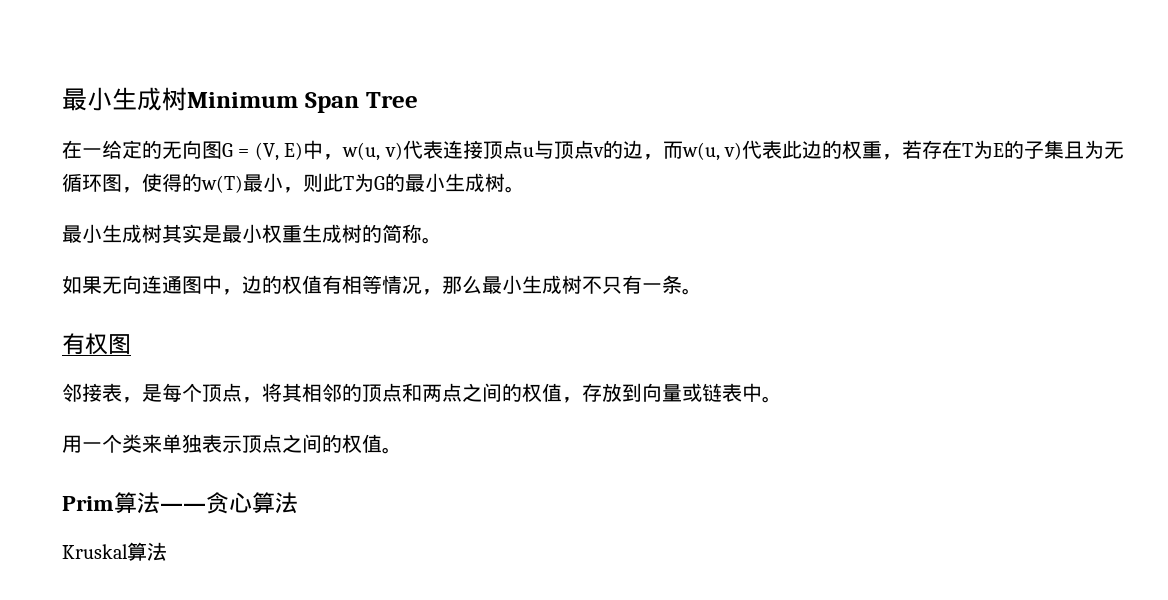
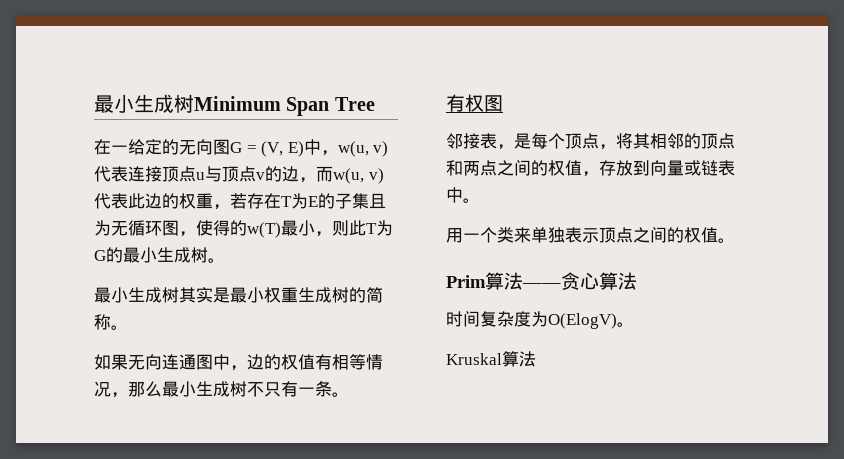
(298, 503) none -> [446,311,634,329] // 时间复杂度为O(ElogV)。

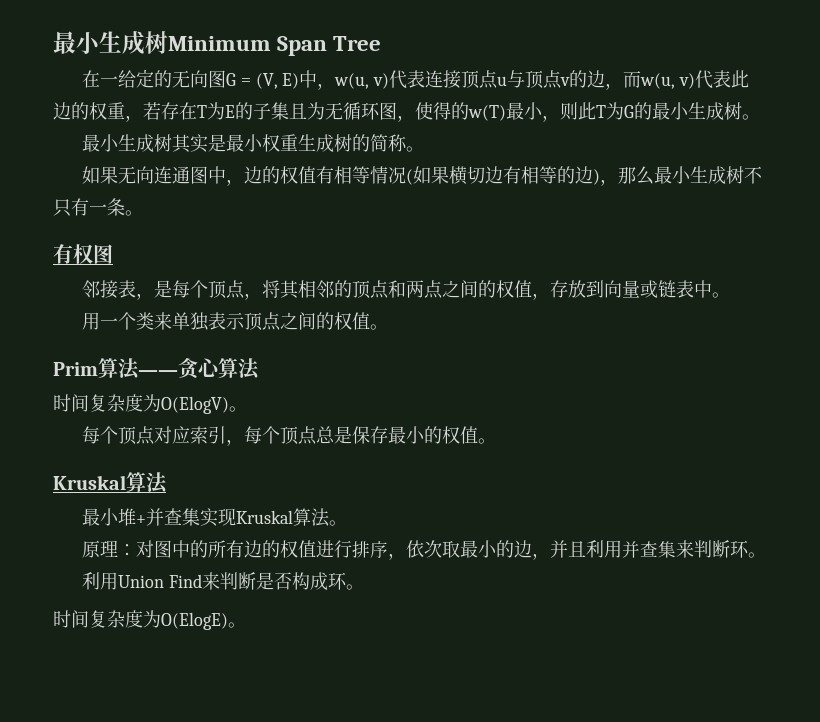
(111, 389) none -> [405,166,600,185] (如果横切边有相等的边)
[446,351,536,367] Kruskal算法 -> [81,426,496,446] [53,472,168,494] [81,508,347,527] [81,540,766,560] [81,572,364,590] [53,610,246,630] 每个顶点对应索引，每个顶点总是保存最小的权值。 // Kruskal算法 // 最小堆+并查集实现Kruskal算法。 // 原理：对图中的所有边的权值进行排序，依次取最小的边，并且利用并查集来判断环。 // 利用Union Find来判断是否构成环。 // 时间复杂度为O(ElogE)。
---
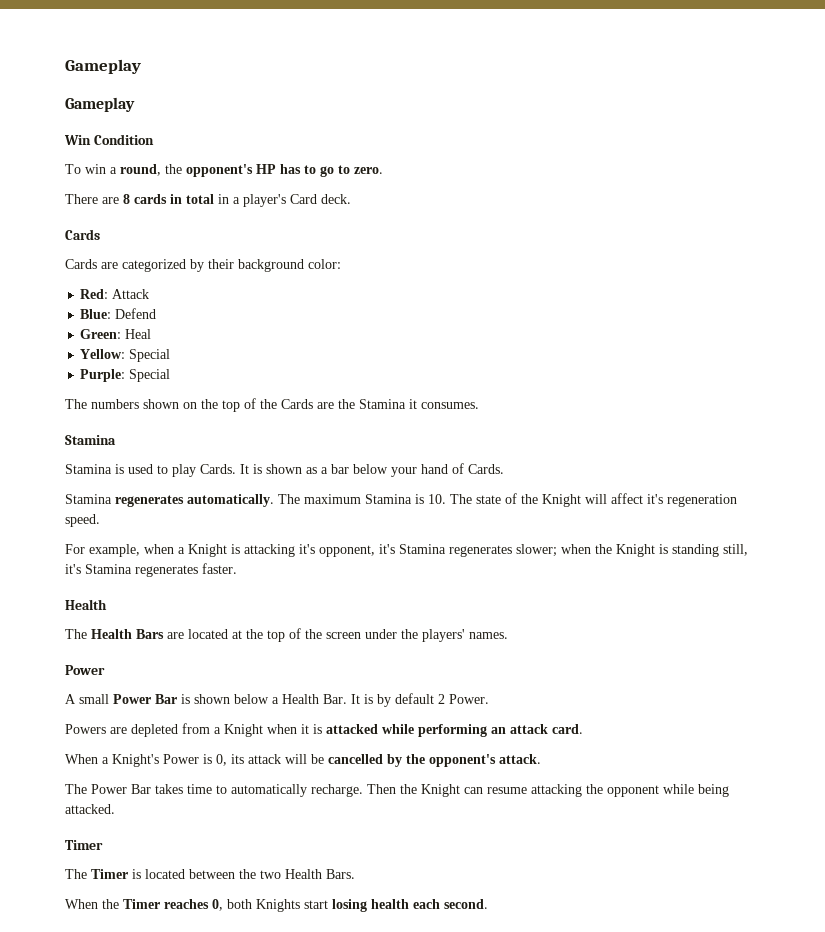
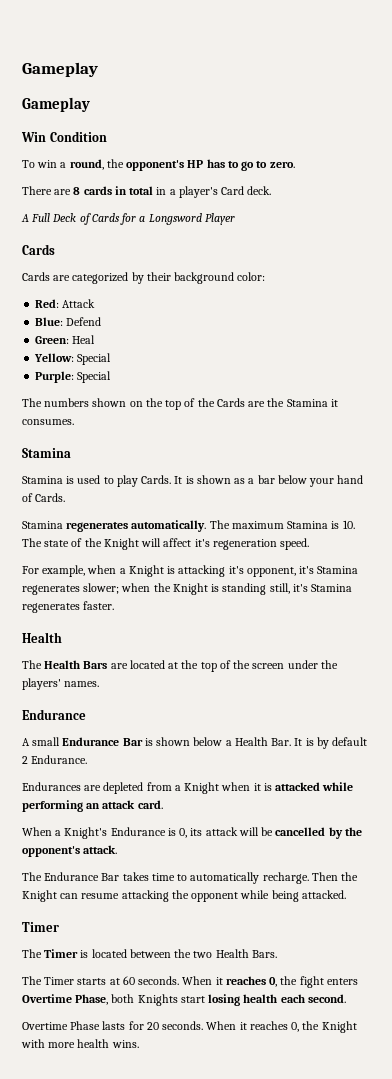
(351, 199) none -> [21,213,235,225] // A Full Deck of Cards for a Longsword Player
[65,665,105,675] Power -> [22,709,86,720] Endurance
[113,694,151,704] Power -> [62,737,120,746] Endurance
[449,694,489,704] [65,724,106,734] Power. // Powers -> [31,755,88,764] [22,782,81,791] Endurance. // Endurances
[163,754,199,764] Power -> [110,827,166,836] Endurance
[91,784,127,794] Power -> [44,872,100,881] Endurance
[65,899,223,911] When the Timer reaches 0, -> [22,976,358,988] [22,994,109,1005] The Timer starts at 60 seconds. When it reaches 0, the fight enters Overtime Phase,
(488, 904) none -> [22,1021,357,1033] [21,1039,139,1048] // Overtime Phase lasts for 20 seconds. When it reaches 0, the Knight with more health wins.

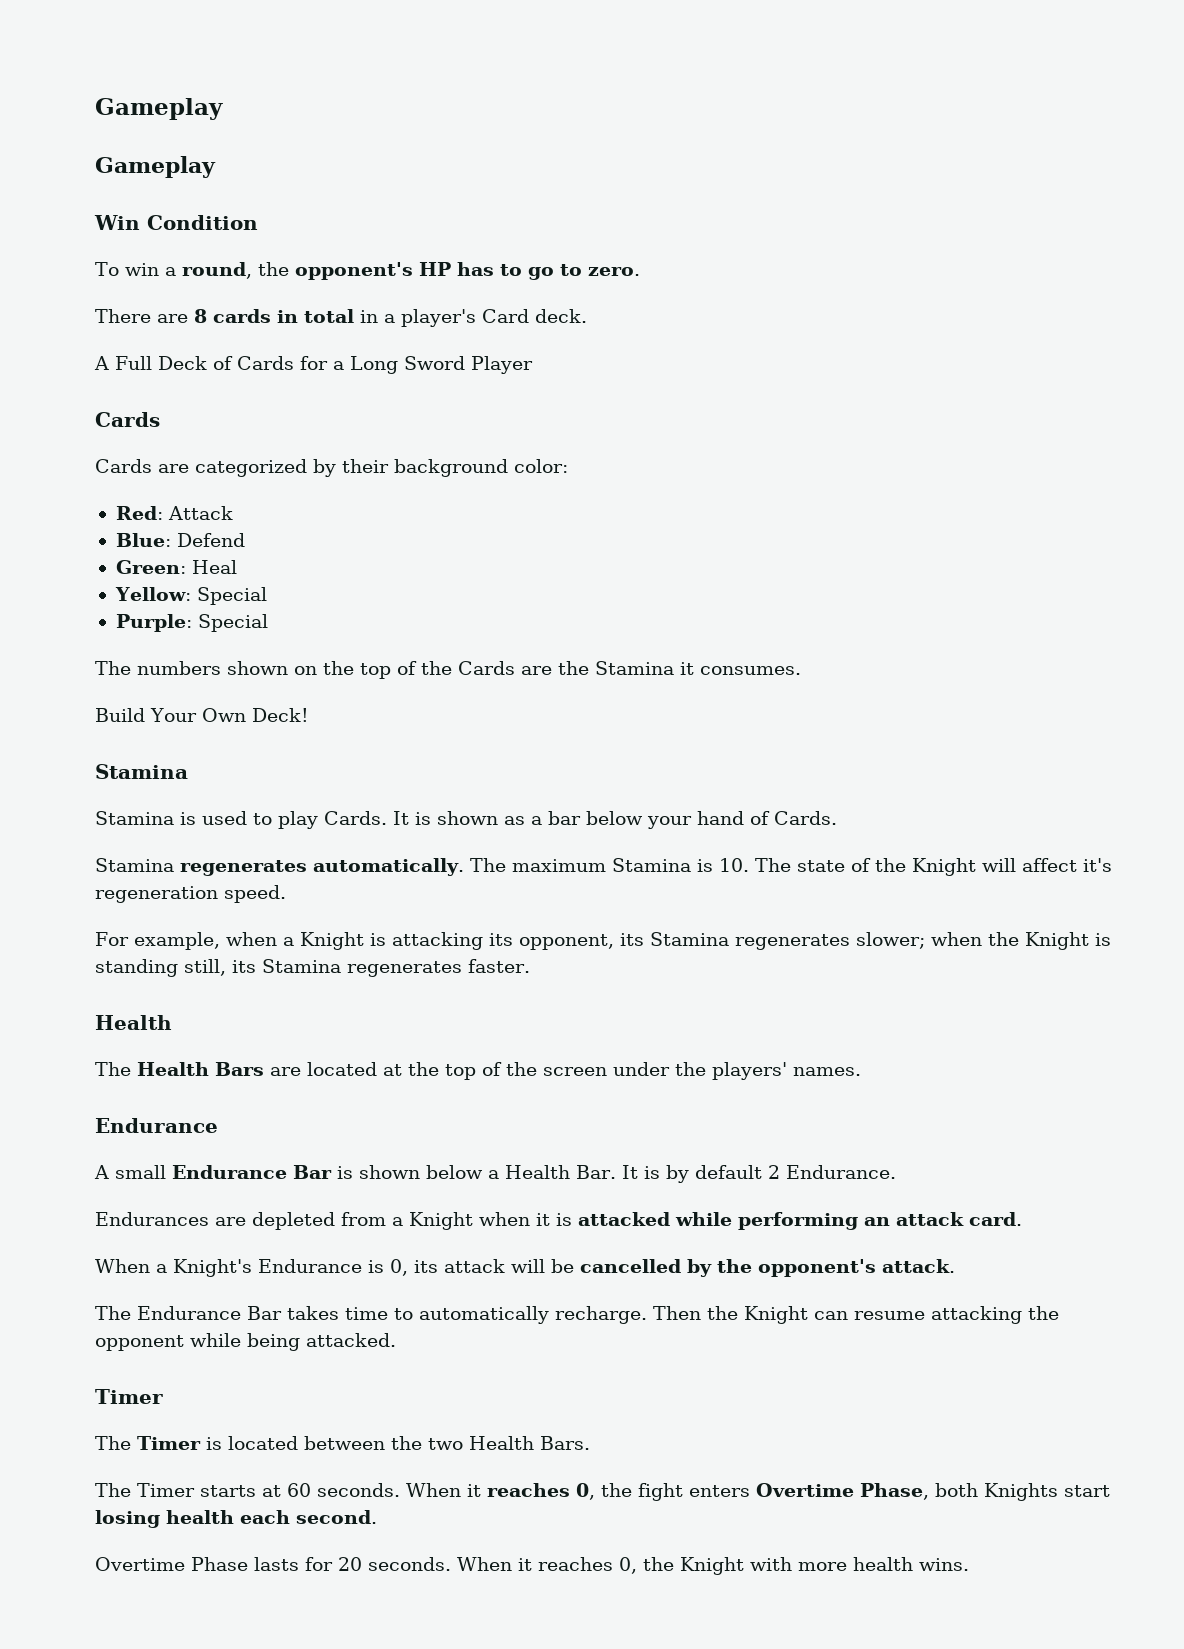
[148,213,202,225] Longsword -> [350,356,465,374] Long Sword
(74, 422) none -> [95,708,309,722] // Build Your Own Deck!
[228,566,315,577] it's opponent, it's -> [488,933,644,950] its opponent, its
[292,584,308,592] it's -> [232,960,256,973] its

* _Task_
Respond with the exact lines above running from the one containing "(298, 503) none" to the one containing "[446,351,536,367] Kruskal算法 ->", both ends kept and no pictures included.

* _Solved exercise_
(298, 503) none -> [446,311,634,329] // 时间复杂度为O(ElogV)。

(111, 389) none -> [405,166,600,185] (如果横切边有相等的边)
[446,351,536,367] Kruskal算法 -> [81,426,496,446] [53,472,168,494] [81,508,347,527] [81,540,766,560] [81,572,364,590] [53,610,246,630] 每个顶点对应索引，每个顶点总是保存最小的权值。 // Kruskal算法 // 最小堆+并查集实现Kruskal算法。 // 原理：对图中的所有边的权值进行排序，依次取最小的边，并且利用并查集来判断环。 // 利用Union Find来判断是否构成环。 // 时间复杂度为O(ElogE)。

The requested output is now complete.